Description of the task:
Of the lines below, copy those that hold the word "navy".

Exercise material:

━━━━━━━━━━━━━━━━

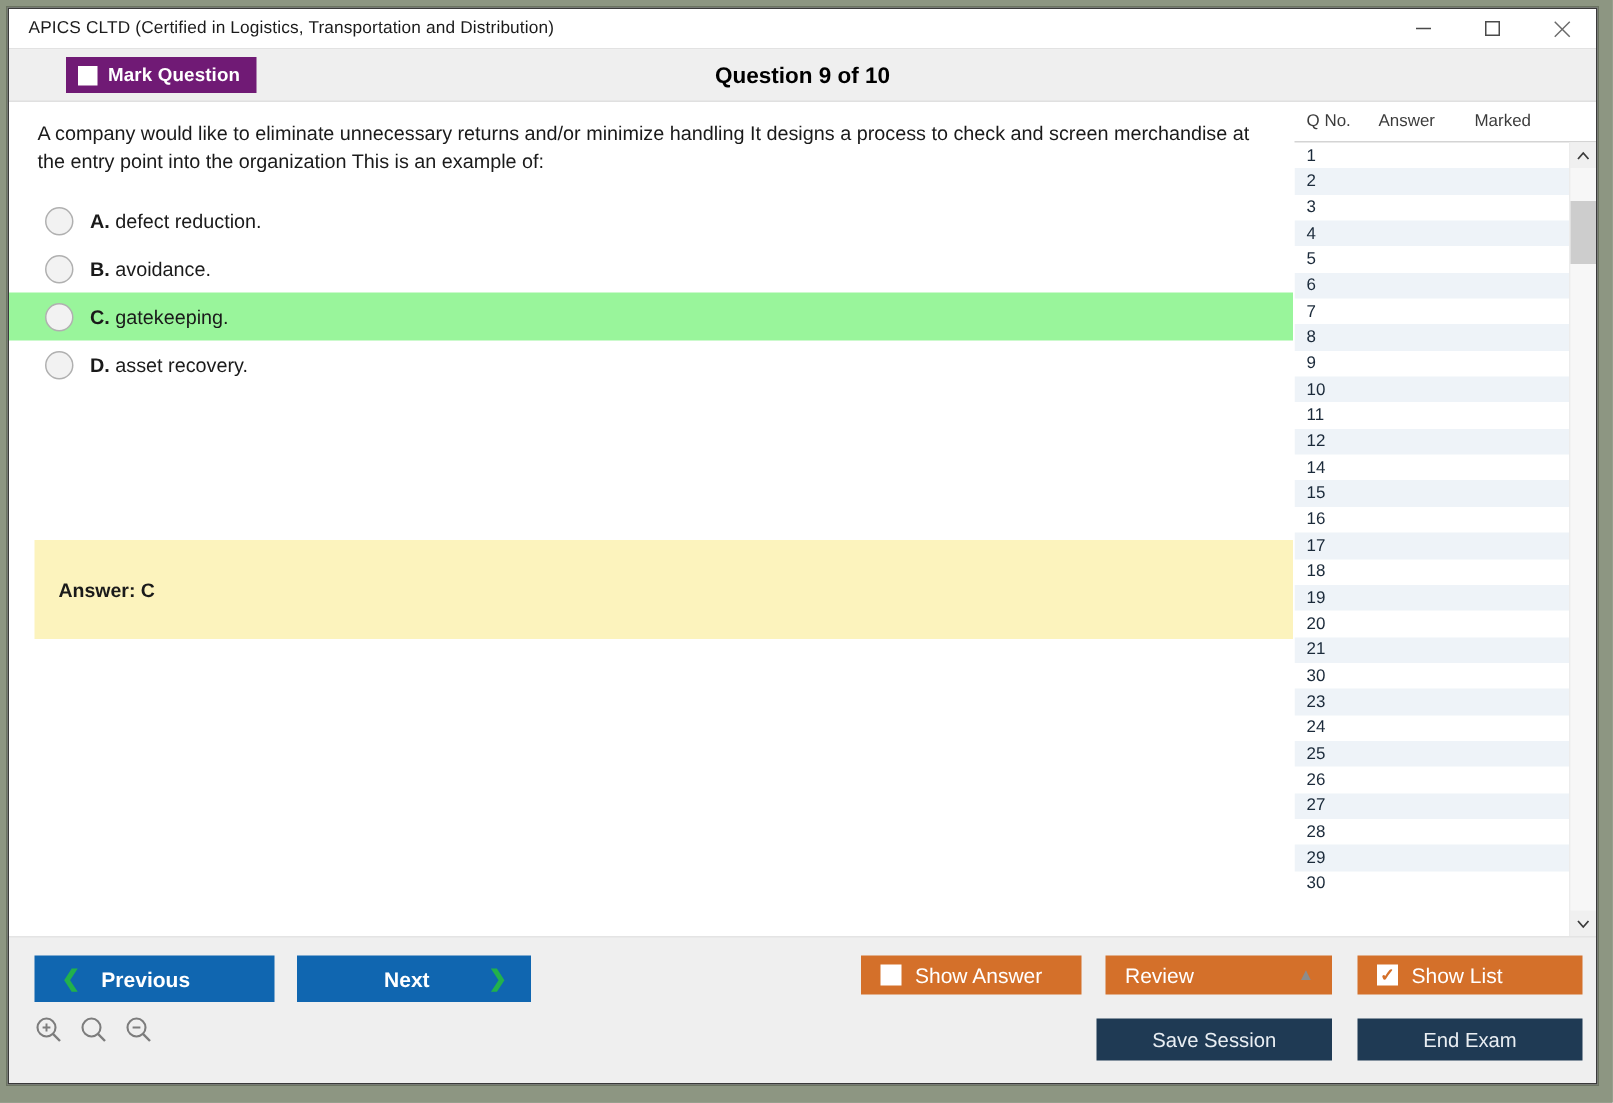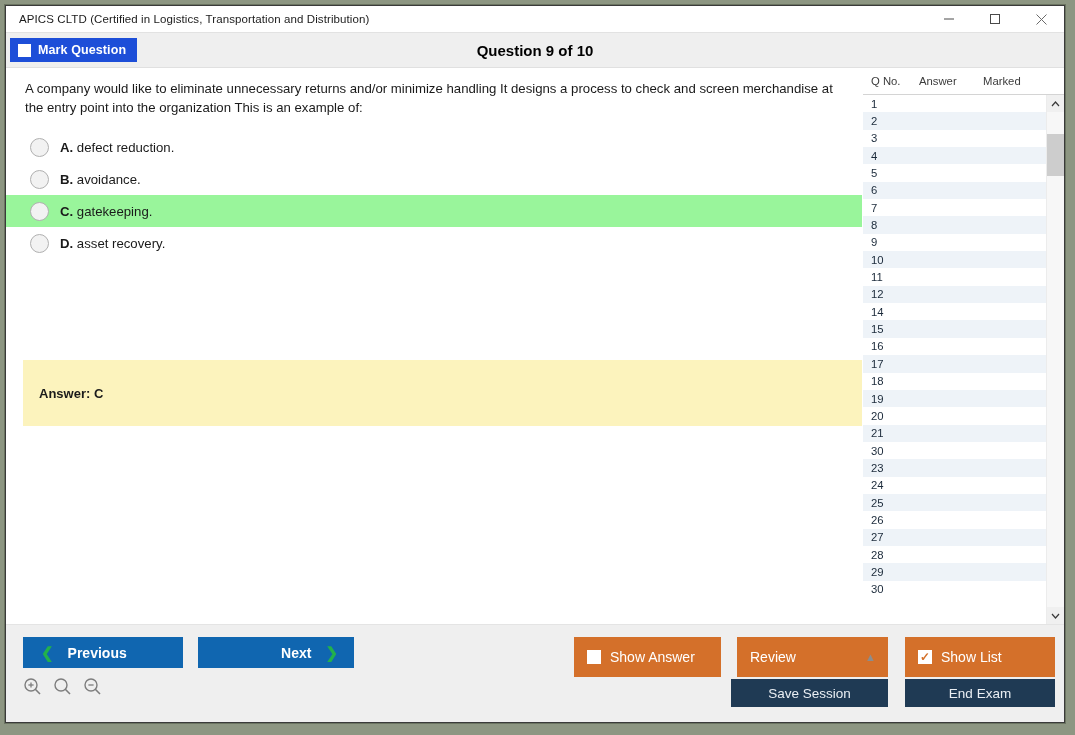--- a/index.html
+++ b/index.html
@@ -16,21 +16,21 @@
             border-bottom:1px solid #e2e2e2;box-sizing:border-box;}
   .title-text{font-size:11.5px;color:#1b1b1b;padding-left:13px;white-space:nowrap;
               letter-spacing:.1px;}
   .win-controls{margin-left:auto;display:flex;height:27px;}
   .win-btn{width:46px;height:27px;display:flex;align-items:center;justify-content:center;}
   .win-btn svg{display:block;}
 
   
   .headerbar{height:35px;flex:0 0 35px;background:#efefef;display:flex;align-items:center;
              position:relative;border-bottom:1px solid #e0e0e0;box-sizing:border-box;}
-  .mark-btn{margin-left:4px;height:24px;background:#1d4ed8;display:flex;align-items:center;
+  .mark-btn{margin-left:38px;height:24px;background:#701a75;display:flex;align-items:center;
             padding:0 11px 0 8px;cursor:pointer;}
   .mark-box{width:13px;height:13px;background:#ffffff;margin-right:7px;}
   .mark-label{color:#ffffff;font-size:12.5px;font-weight:bold;letter-spacing:.1px;}
   .q-counter{position:absolute;left:0;right:0;text-align:center;font-size:15px;
              font-weight:bold;color:#000;pointer-events:none;}
 
   
   .body-split{flex:1 1 auto;display:flex;min-height:0;background:#ffffff;}
   .qpane{flex:1 1 auto;position:relative;background:#ffffff;min-width:0;padding-left:16px;}
   .listpane{flex:0 0 201px;background:#ffffff;display:flex;flex-direction:column;
@@ -78,21 +78,21 @@
   .sb-thumb{position:absolute;left:0;right:0;top:22px;height:42px;background:#cdcdcd;}
 
   
   .footer{flex:0 0 97px;background:#efefef;position:relative;border-top:1px solid #e4e4e4;}
 
   .btn{position:absolute;display:flex;align-items:center;cursor:pointer;box-sizing:border-box;}
   .btn-blue{background:#1066b0;height:31px;}
   .btn-blue .lbl{color:#ffffff;font-size:14px;font-weight:bold;}
   .chev{color:#22b14c;font-size:15px;font-weight:bold;line-height:1;}
 
-  .btn-orange{background:#d4702a;height:40px;}
+  .btn-orange{background:#d4702a;height:26px;}
   .btn-orange .lbl{color:#ffffff;font-size:14px;}
   .ck{width:14px;height:14px;background:#ffffff;margin-right:9px;flex:0 0 14px;
       display:flex;align-items:center;justify-content:center;}
   .ck .tick{color:#d4702a;font-size:12px;font-weight:bold;line-height:1;}
   .ck.empty{background:#ffffff;}
 
   .btn-navy{background:#1f3a54;height:28px;justify-content:center;}
   .btn-navy .lbl{color:#e9eef3;font-size:13.5px;}
 
   .zoomrow{position:absolute;left:17px;top:52px;display:flex;gap:11px;align-items:center;}
@@ -338,21 +338,21 @@
       </div>
     </div>
 
     <div class="footer">
 
       <div class="btn btn-blue" style="left:17px;top:12px;width:160px;padding-left:18px;">
         <span class="chev">❮</span>
         <span class="lbl" style="margin-left:14px;">Previous</span>
       </div>
 
-      <div class="btn btn-blue" style="left:192px;top:12px;width:156px;padding-right:16px;justify-content:flex-end;">
+      <div class="btn btn-blue" style="left:192px;top:12px;width:156px;padding-right:16px;justify-content:flex-end;gap:25px;">
         <span class="lbl" style="margin-right:14px;">Next</span>
         <span class="chev">❯</span>
       </div>
 
       <div class="btn btn-orange" style="left:568px;top:12px;width:147px;padding-left:13px;">
         <span class="ck empty"></span>
         <span class="lbl">Show Answer</span>
       </div>
 
       <div class="btn btn-orange" style="left:731px;top:12px;width:151px;padding-left:13px;">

━━━━━━━━━━━━━━━━

Answer below:
   .btn-navy{background:#1f3a54;height:28px;justify-content:center;}
   .btn-navy .lbl{color:#e9eef3;font-size:13.5px;}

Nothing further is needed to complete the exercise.